I'm sure that boyfriends, girlfriends, spouses, parents, adults who do their familial duties successfully, who do their salaried jobs and gigs successfully, who do their networking successfully, they too look at their jobs and duties toward friends and family as callings. I'm single, and I certainly wouldn't want to be with a First Mate who'd look at my problems and frustrations as a chore. I doubt that any First Mate would gamble with a dude, if he didn't act accordingly and seriously, when she's in need. I doubt that this: 'Do I have to do this? I didn't really understand you, when you went on and on about this, and is this really, like, important? I mean, can't you just, like, sort it out on your own? Okay, fine, whatever. I said I'll do it, didn't I? No, I'm not angry. Look, aren't I doing it right now?!' is what gets you anywhere in life.

Similarly, if gym is a pointless and costly chore to you, nobody is going to drag you there.

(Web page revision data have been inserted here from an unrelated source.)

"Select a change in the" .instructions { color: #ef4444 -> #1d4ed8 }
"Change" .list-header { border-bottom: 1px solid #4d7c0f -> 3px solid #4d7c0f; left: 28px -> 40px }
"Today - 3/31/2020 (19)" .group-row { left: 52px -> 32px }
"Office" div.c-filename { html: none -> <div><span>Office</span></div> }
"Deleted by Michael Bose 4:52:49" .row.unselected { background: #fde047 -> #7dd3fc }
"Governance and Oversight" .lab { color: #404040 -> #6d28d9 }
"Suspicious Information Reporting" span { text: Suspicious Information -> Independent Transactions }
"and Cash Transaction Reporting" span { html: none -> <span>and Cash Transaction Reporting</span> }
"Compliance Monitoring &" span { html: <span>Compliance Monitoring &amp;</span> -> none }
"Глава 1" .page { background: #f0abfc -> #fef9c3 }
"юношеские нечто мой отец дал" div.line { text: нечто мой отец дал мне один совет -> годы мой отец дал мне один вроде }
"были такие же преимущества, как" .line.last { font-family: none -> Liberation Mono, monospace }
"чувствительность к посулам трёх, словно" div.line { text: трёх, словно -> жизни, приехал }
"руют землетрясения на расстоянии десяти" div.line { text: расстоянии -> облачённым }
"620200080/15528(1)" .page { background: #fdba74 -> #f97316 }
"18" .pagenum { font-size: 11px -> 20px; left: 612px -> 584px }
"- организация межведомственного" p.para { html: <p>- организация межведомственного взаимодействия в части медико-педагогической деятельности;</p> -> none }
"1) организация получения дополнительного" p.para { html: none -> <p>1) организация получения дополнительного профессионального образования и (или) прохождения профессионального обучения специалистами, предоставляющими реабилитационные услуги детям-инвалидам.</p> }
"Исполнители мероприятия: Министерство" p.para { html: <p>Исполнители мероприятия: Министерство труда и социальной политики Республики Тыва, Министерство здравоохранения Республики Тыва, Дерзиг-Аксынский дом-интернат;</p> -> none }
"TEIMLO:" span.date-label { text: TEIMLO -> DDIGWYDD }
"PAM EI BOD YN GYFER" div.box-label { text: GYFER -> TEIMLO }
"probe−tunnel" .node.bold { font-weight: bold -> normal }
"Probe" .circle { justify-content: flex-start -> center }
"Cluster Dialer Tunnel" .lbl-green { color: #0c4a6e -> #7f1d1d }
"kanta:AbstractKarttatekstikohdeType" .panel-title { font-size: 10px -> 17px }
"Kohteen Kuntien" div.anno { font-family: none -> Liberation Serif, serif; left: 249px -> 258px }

my asthma slows down my cardio routine.

I don't have asthma, but I'm sure difficulties with breathing and everything else about it, it's probably fucking bullshit which you'd rather choose to not have. I have other bullshit instead. And I know people who have asthma, who go to the gym religiously. In fact, some of them are the one's who give me shit for not doing it as hard as they do. And wouldn't you be able to improve your health, wouldn't be able to suffer less from your asthma if you'd continue? The gym is optional, as RP methods are. How long have you done that? What did you get from RP methods? And what might to you get from doing the gym?